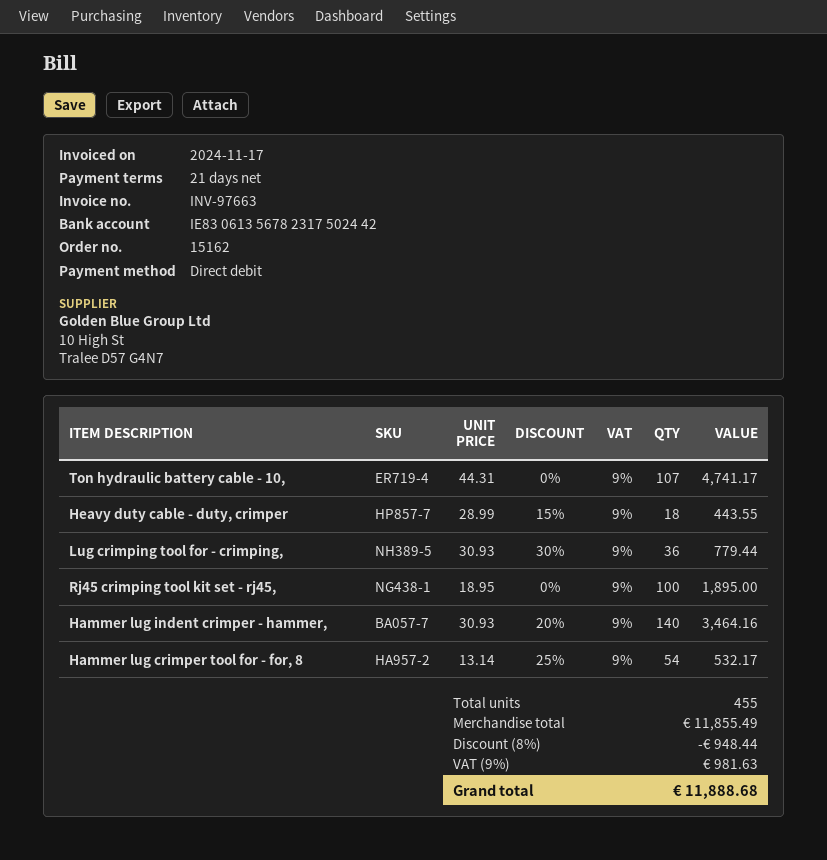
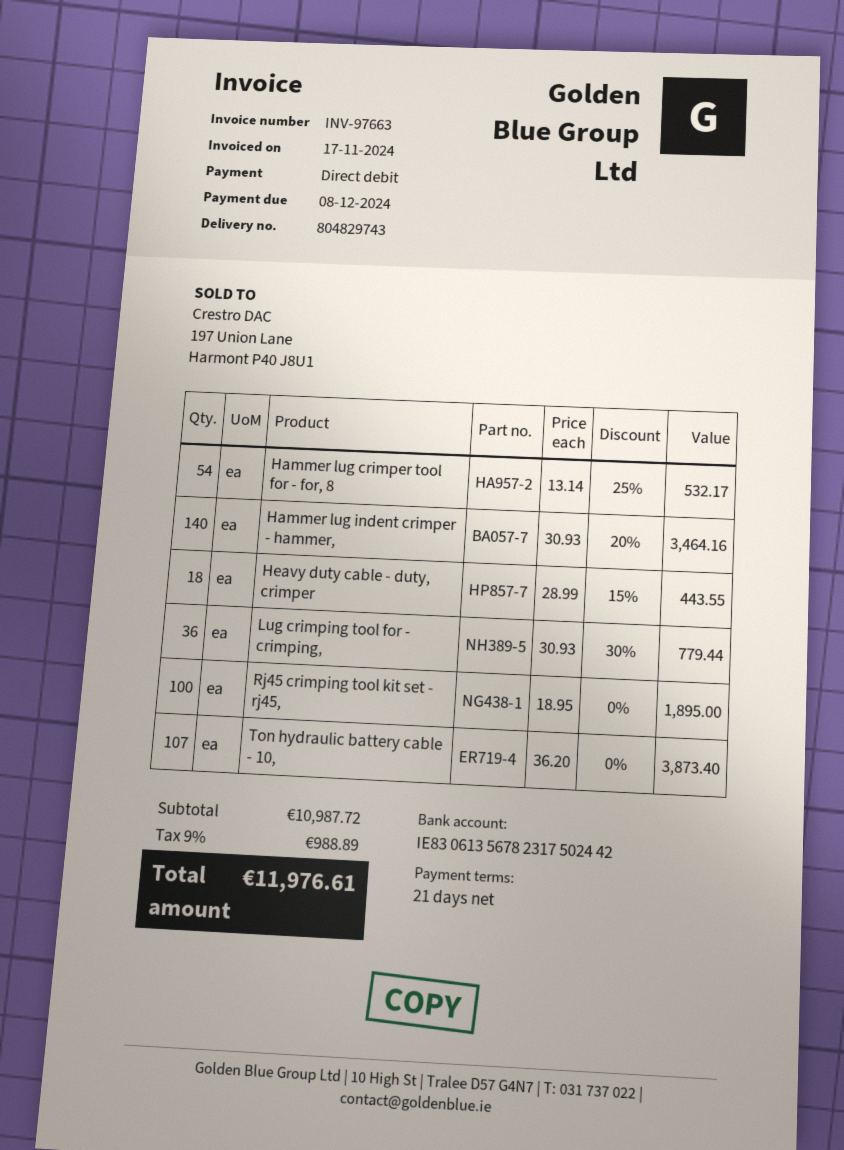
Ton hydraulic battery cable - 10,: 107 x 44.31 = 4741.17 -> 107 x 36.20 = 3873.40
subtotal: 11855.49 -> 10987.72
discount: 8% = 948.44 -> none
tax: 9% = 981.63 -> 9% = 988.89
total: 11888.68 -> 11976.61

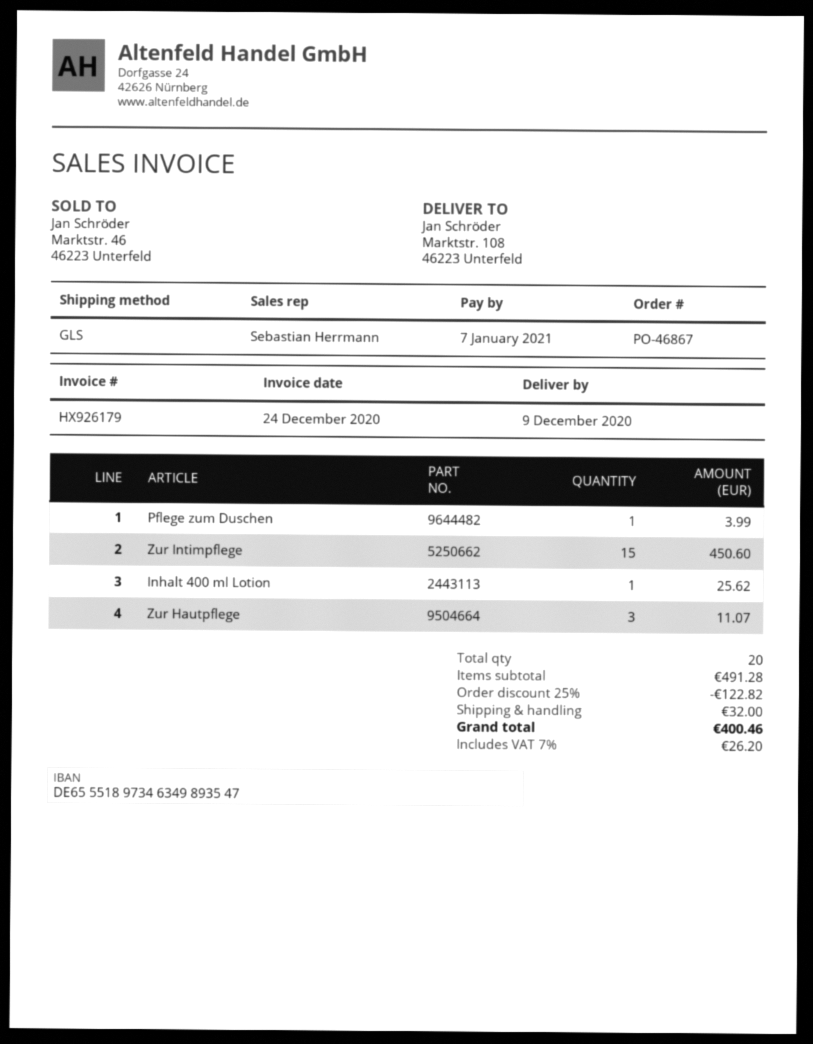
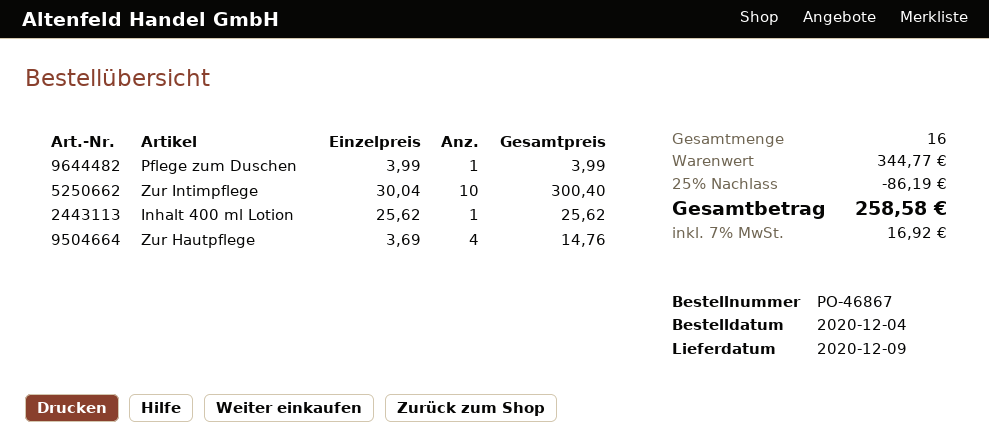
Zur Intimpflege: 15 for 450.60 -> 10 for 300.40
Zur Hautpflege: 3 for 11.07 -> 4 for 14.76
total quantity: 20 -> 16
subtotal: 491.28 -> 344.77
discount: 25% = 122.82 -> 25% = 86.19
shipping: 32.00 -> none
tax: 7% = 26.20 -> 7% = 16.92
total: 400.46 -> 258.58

--

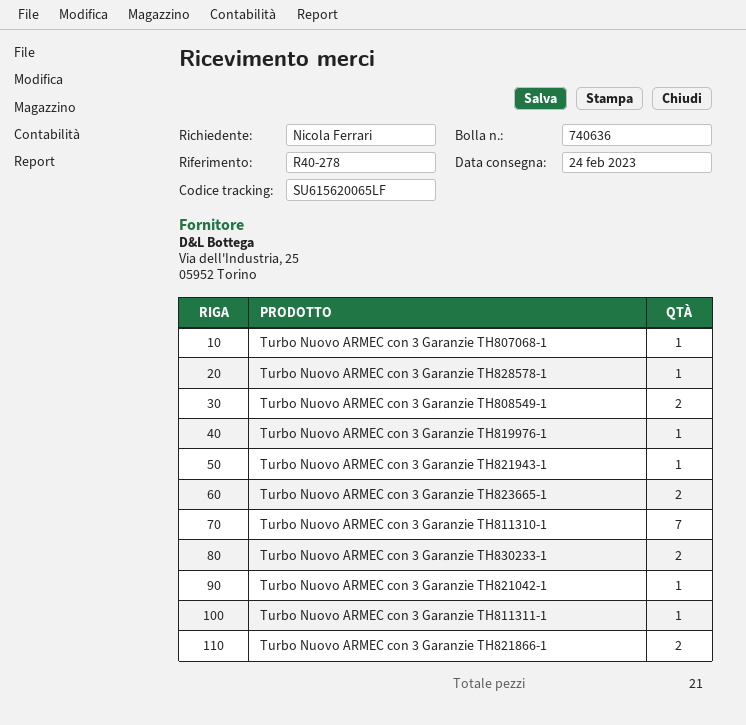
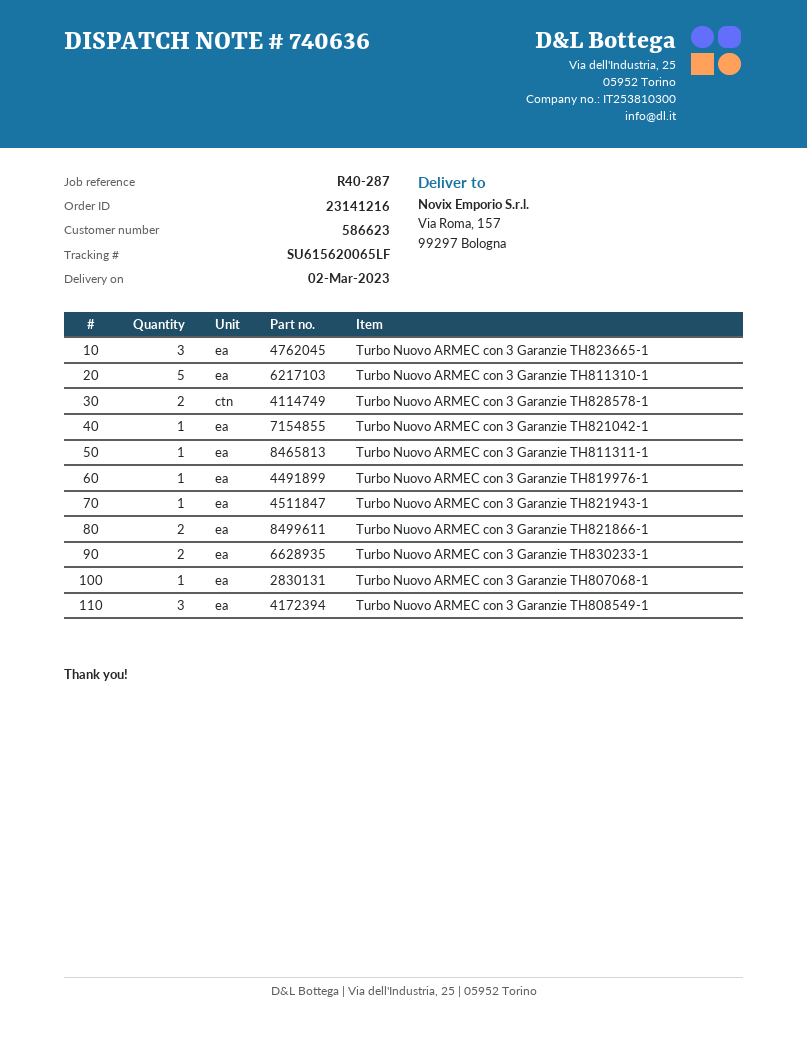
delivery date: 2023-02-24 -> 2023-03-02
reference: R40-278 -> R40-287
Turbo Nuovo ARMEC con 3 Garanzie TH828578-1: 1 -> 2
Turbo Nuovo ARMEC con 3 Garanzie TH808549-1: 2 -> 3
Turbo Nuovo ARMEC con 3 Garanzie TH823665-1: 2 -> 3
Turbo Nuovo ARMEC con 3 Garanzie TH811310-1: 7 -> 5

TRY IT:
Reproduce exactly the lines of the records above from the one with "reference: R40-278 -> R40-287" to the one with "Turbo Nuovo ARMEC con 3 Garanzie TH811310-1: 7", both included, and leave out everything else.

EXPECTED ANSWER:
reference: R40-278 -> R40-287
Turbo Nuovo ARMEC con 3 Garanzie TH828578-1: 1 -> 2
Turbo Nuovo ARMEC con 3 Garanzie TH808549-1: 2 -> 3
Turbo Nuovo ARMEC con 3 Garanzie TH823665-1: 2 -> 3
Turbo Nuovo ARMEC con 3 Garanzie TH811310-1: 7 -> 5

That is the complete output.